Mom finished her undergraduate degree while our Dad attended law school at WVU. After both completed their education, Mom and Dad briefly moved to Parkersburg, WV, where Mom gave birth to Malinda Ellen in 1956. Dad was recruited by the Central Intelligence Agency into the clandestine service, and they (and we) set off on a 35-year adventure that took the family to seven countries on three continents and produced five more children. In a matter of a few weeks in 1958, Mom, Dad, and their infant daughter set off by plane and ship from suburban Washington, DC—never having set foot outside of the United States—and moved to a remote hill station in northwest Pakistan. They spent the next five years in three locations in Pakistan, during which two more children—William Edward and Jonathan Clay—arrived. Nepal (and another child, Andrew Scott), the United States (and two more children, Lora Ann and Christopher Alan), Taiwan (while Dad served in Vietnam), Afghanistan (during which Mom helped a KGB officer defect at the U.S. Embassy in Kabul, and experienced a flat tire while driving through the Khyber Pass with only a female friend, both stories that she loved to tell later in life), two postings in India, Ethiopia, and the UK followed.
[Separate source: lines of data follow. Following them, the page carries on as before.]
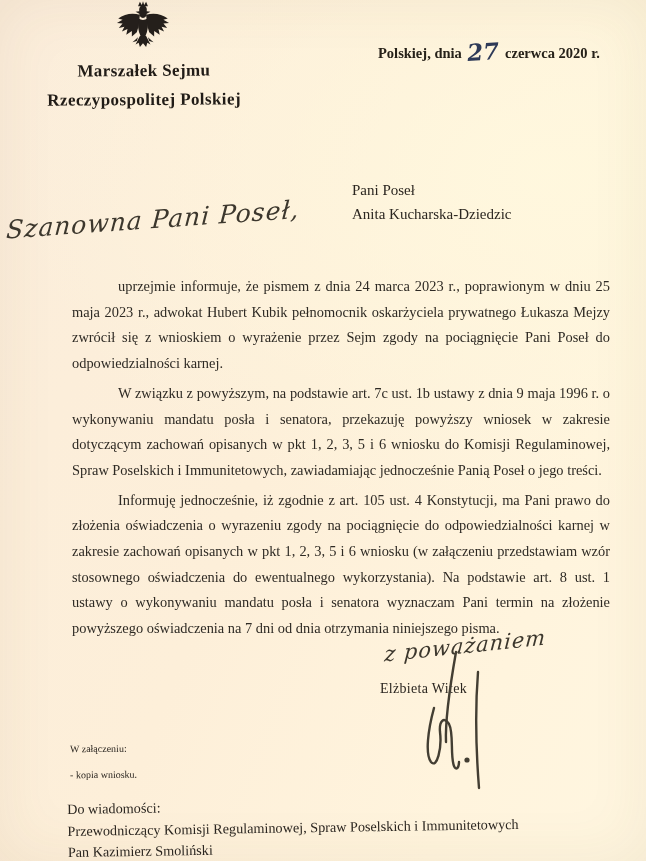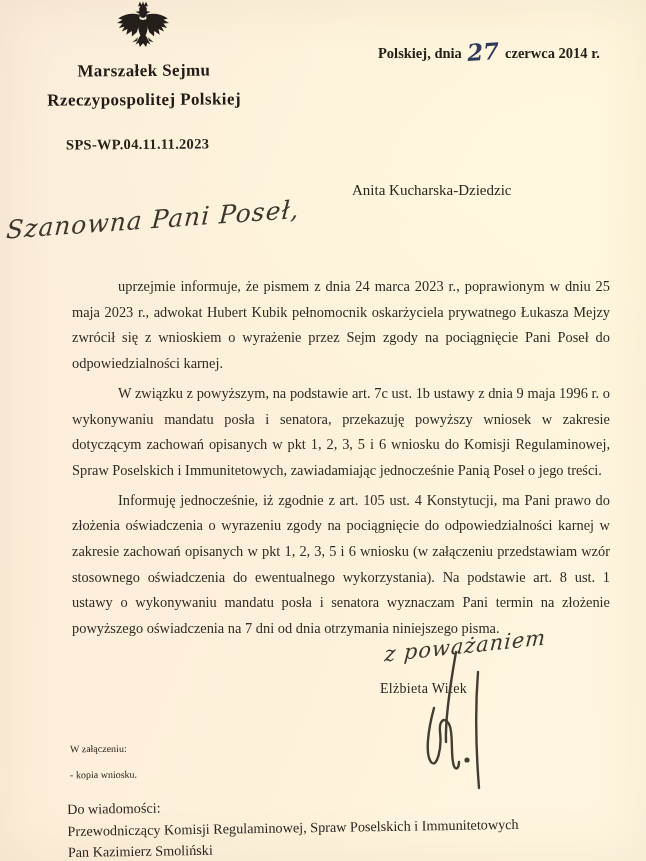"czerwca 2014 r." span { text: 2014 -> 2020 }
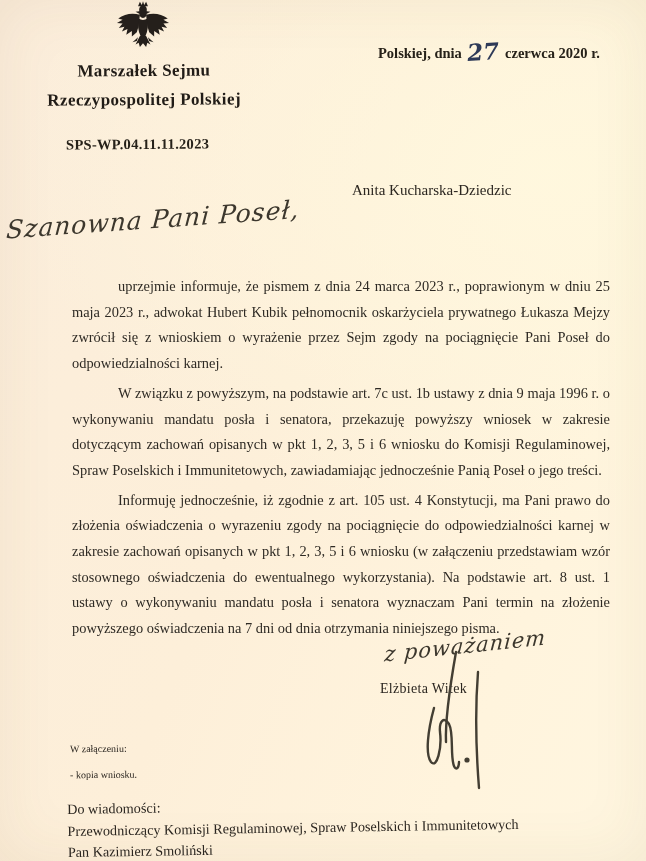"SPS-WP.04.11.11.2023" div.abs { html: <div>SPS-WP.04.11.11.2023</div> -> none }
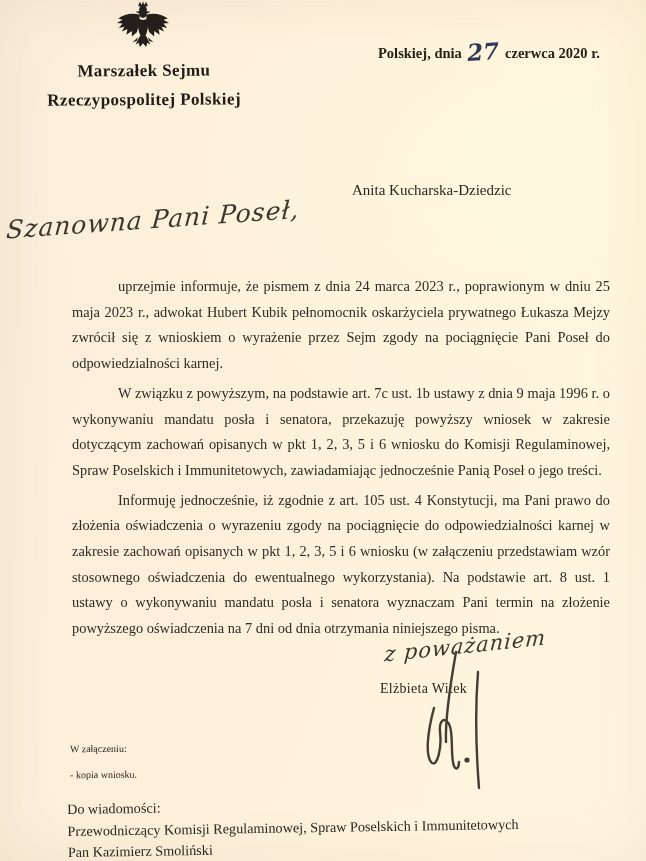"Pani Poseł" div { html: none -> <div>Pani Poseł</div> }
In London, their final overseas assignment, she enjoyed the kid-free time she had earned, seeing plays, traveling with Dad, and experiencing a tea party at Buckingham Palace.
Mom moved us more than a dozen times (and, as far as we know, only briefly lost one of us at Dulles Airport on one occasion), saw to our education, cared for us through minor and major illnesses, loved us firmly but unconditionally when we did stupid things or were having a rough time, and worried about us more than she should have. Mom gamely camped with her crew in the Hindu Kush, the Himalayas, and the Ethiopian highlands; endured a six-week-long cross-country trip one summer with six kids in a VW van with no air conditioning so we would come to better know the United States; and protected, entertained, and cared for us in often difficult circumstances in countries in varying degrees of disarray.
After her overseas adventures ended, Mom settled comfortably into the life of a grandmother. She doted on her grandkids—Sasha, Austin, Avery, Jason, Alex, and Em—all of whom brought her great happiness over several decades. In her last years of life, a visit by Em, her youngest grandchild, lit up her face with joy even as she endured the slowly enveloping fog of Alzheimer's and her ability to recall her extraordinary life faded away. This fiercely independent woman gradually, sometimes grudgingly, allowed us to start caring for her, offering us an opportunity to repay a small fraction of all she did for us over 95 years of life.
Mom is survived—and loved—by her children, Malinda (Mark), Edward, Jonathan (Karen), Andrew, Lora (Pat), and Christopher (Barbara), and her grandchildren Sasha, Austin, Jason, Alex, Avery, and Em. Our Dad; her sisters Betty, Patsy, and Ann; her brother Jack; her daughter-in-law Kathy; and her grandson Matthew Christopher predeceased Mom.
We would be remiss if we did not extend our profound gratitude to Mom's caregivers in her last years of life, including Rebecca, Yali, Helen, Mai, and Elizabeth. These women loved, comforted, and cared for our Mom until her last breath, and we are forever indebted to them.
Audra Constance Dunn will return home to Point Pleasant to be buried next to Dad and near her beloved mother and brother, Jack. A private funeral service will be held on Saturday, April 25, at Christ Episcopal Church in Point Pleasant, and she will then be laid to rest at Lone Oak Cemetery.